Provided records:
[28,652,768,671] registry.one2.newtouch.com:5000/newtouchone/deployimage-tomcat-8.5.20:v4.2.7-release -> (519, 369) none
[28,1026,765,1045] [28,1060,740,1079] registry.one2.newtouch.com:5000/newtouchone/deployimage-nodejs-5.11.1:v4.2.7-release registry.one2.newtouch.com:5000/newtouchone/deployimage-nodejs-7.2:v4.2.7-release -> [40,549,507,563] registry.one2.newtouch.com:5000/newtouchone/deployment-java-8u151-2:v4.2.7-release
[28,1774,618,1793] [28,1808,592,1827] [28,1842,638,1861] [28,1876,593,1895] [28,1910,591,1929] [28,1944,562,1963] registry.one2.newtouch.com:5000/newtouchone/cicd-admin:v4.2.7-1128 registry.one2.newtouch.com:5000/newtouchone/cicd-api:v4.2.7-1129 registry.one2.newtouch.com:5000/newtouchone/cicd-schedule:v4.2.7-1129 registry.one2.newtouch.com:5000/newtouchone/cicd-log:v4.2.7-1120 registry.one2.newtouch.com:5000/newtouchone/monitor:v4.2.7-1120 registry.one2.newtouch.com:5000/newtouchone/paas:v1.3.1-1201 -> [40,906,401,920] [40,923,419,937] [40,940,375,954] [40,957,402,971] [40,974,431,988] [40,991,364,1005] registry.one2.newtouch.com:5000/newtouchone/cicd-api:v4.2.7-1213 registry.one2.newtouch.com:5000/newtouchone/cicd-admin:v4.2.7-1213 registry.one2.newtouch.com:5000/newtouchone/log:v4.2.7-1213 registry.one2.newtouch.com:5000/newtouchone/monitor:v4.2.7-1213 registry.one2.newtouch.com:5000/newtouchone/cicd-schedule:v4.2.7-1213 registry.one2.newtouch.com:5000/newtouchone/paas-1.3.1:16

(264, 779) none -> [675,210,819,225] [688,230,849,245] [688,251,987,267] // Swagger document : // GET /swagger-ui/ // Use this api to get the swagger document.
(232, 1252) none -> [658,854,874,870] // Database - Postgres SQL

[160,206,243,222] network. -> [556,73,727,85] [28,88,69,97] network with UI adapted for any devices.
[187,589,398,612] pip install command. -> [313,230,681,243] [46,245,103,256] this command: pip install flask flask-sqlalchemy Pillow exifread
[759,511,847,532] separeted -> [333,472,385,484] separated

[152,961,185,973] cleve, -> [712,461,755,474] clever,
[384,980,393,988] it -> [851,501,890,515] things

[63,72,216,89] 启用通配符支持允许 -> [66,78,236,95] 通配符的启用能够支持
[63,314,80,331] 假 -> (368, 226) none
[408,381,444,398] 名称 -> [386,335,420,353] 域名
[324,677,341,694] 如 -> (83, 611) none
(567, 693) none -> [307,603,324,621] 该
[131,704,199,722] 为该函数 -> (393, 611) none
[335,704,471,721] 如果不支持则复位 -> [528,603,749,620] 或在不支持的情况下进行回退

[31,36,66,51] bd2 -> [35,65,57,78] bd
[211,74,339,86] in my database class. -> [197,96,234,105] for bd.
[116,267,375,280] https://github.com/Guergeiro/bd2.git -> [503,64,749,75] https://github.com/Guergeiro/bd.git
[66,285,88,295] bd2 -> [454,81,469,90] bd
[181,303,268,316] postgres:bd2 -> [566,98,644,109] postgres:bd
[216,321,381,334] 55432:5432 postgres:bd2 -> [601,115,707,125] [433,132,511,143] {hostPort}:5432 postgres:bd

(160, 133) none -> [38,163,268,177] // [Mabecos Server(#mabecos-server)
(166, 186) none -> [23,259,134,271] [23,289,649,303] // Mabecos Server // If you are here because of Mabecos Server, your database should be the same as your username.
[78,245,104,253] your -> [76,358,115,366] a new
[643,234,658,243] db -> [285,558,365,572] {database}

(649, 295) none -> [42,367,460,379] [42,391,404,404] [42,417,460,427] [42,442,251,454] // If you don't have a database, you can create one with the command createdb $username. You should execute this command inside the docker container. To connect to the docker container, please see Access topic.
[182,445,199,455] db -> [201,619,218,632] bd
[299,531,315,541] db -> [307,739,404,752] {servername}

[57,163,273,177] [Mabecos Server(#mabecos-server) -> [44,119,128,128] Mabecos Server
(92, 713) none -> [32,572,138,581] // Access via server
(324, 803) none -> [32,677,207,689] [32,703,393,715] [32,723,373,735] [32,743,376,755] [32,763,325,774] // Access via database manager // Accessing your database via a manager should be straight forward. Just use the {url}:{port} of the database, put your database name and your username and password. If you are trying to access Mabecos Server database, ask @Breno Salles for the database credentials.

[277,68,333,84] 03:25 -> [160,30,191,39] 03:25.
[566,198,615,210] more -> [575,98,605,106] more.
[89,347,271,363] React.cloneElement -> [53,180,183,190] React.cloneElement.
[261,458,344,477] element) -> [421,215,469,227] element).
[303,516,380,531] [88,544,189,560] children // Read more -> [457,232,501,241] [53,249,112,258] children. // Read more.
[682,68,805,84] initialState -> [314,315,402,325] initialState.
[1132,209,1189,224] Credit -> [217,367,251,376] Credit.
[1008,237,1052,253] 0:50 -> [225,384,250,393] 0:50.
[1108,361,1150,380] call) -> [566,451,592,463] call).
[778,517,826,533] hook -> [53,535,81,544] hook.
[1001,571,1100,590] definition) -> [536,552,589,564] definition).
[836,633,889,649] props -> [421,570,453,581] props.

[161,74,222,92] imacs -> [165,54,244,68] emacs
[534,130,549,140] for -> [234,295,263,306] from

Task details:
Transcribe every record exactly, keeping each line as it is.

Reply to the exercise:
[28,652,768,671] registry.one2.newtouch.com:5000/newtouchone/deployimage-tomcat-8.5.20:v4.2.7-release -> (519, 369) none
[28,1026,765,1045] [28,1060,740,1079] registry.one2.newtouch.com:5000/newtouchone/deployimage-nodejs-5.11.1:v4.2.7-release registry.one2.newtouch.com:5000/newtouchone/deployimage-nodejs-7.2:v4.2.7-release -> [40,549,507,563] registry.one2.newtouch.com:5000/newtouchone/deployment-java-8u151-2:v4.2.7-release
[28,1774,618,1793] [28,1808,592,1827] [28,1842,638,1861] [28,1876,593,1895] [28,1910,591,1929] [28,1944,562,1963] registry.one2.newtouch.com:5000/newtouchone/cicd-admin:v4.2.7-1128 registry.one2.newtouch.com:5000/newtouchone/cicd-api:v4.2.7-1129 registry.one2.newtouch.com:5000/newtouchone/cicd-schedule:v4.2.7-1129 registry.one2.newtouch.com:5000/newtouchone/cicd-log:v4.2.7-1120 registry.one2.newtouch.com:5000/newtouchone/monitor:v4.2.7-1120 registry.one2.newtouch.com:5000/newtouchone/paas:v1.3.1-1201 -> [40,906,401,920] [40,923,419,937] [40,940,375,954] [40,957,402,971] [40,974,431,988] [40,991,364,1005] registry.one2.newtouch.com:5000/newtouchone/cicd-api:v4.2.7-1213 registry.one2.newtouch.com:5000/newtouchone/cicd-admin:v4.2.7-1213 registry.one2.newtouch.com:5000/newtouchone/log:v4.2.7-1213 registry.one2.newtouch.com:5000/newtouchone/monitor:v4.2.7-1213 registry.one2.newtouch.com:5000/newtouchone/cicd-schedule:v4.2.7-1213 registry.one2.newtouch.com:5000/newtouchone/paas-1.3.1:16

(264, 779) none -> [675,210,819,225] [688,230,849,245] [688,251,987,267] // Swagger document : // GET /swagger-ui/ // Use this api to get the swagger document.
(232, 1252) none -> [658,854,874,870] // Database - Postgres SQL

[160,206,243,222] network. -> [556,73,727,85] [28,88,69,97] network with UI adapted for any devices.
[187,589,398,612] pip install command. -> [313,230,681,243] [46,245,103,256] this command: pip install flask flask-sqlalchemy Pillow exifread
[759,511,847,532] separeted -> [333,472,385,484] separated

[152,961,185,973] cleve, -> [712,461,755,474] clever,
[384,980,393,988] it -> [851,501,890,515] things

[63,72,216,89] 启用通配符支持允许 -> [66,78,236,95] 通配符的启用能够支持
[63,314,80,331] 假 -> (368, 226) none
[408,381,444,398] 名称 -> [386,335,420,353] 域名
[324,677,341,694] 如 -> (83, 611) none
(567, 693) none -> [307,603,324,621] 该
[131,704,199,722] 为该函数 -> (393, 611) none
[335,704,471,721] 如果不支持则复位 -> [528,603,749,620] 或在不支持的情况下进行回退

[31,36,66,51] bd2 -> [35,65,57,78] bd
[211,74,339,86] in my database class. -> [197,96,234,105] for bd.
[116,267,375,280] https://github.com/Guergeiro/bd2.git -> [503,64,749,75] https://github.com/Guergeiro/bd.git
[66,285,88,295] bd2 -> [454,81,469,90] bd
[181,303,268,316] postgres:bd2 -> [566,98,644,109] postgres:bd
[216,321,381,334] 55432:5432 postgres:bd2 -> [601,115,707,125] [433,132,511,143] {hostPort}:5432 postgres:bd

(160, 133) none -> [38,163,268,177] // [Mabecos Server(#mabecos-server)
(166, 186) none -> [23,259,134,271] [23,289,649,303] // Mabecos Server // If you are here because of Mabecos Server, your database should be the same as your username.
[78,245,104,253] your -> [76,358,115,366] a new
[643,234,658,243] db -> [285,558,365,572] {database}

(649, 295) none -> [42,367,460,379] [42,391,404,404] [42,417,460,427] [42,442,251,454] // If you don't have a database, you can create one with the command createdb $username. You should execute this command inside the docker container. To connect to the docker container, please see Access topic.
[182,445,199,455] db -> [201,619,218,632] bd
[299,531,315,541] db -> [307,739,404,752] {servername}

[57,163,273,177] [Mabecos Server(#mabecos-server) -> [44,119,128,128] Mabecos Server
(92, 713) none -> [32,572,138,581] // Access via server
(324, 803) none -> [32,677,207,689] [32,703,393,715] [32,723,373,735] [32,743,376,755] [32,763,325,774] // Access via database manager // Accessing your database via a manager should be straight forward. Just use the {url}:{port} of the database, put your database name and your username and password. If you are trying to access Mabecos Server database, ask @Breno Salles for the database credentials.

[277,68,333,84] 03:25 -> [160,30,191,39] 03:25.
[566,198,615,210] more -> [575,98,605,106] more.
[89,347,271,363] React.cloneElement -> [53,180,183,190] React.cloneElement.
[261,458,344,477] element) -> [421,215,469,227] element).
[303,516,380,531] [88,544,189,560] children // Read more -> [457,232,501,241] [53,249,112,258] children. // Read more.
[682,68,805,84] initialState -> [314,315,402,325] initialState.
[1132,209,1189,224] Credit -> [217,367,251,376] Credit.
[1008,237,1052,253] 0:50 -> [225,384,250,393] 0:50.
[1108,361,1150,380] call) -> [566,451,592,463] call).
[778,517,826,533] hook -> [53,535,81,544] hook.
[1001,571,1100,590] definition) -> [536,552,589,564] definition).
[836,633,889,649] props -> [421,570,453,581] props.

[161,74,222,92] imacs -> [165,54,244,68] emacs
[534,130,549,140] for -> [234,295,263,306] from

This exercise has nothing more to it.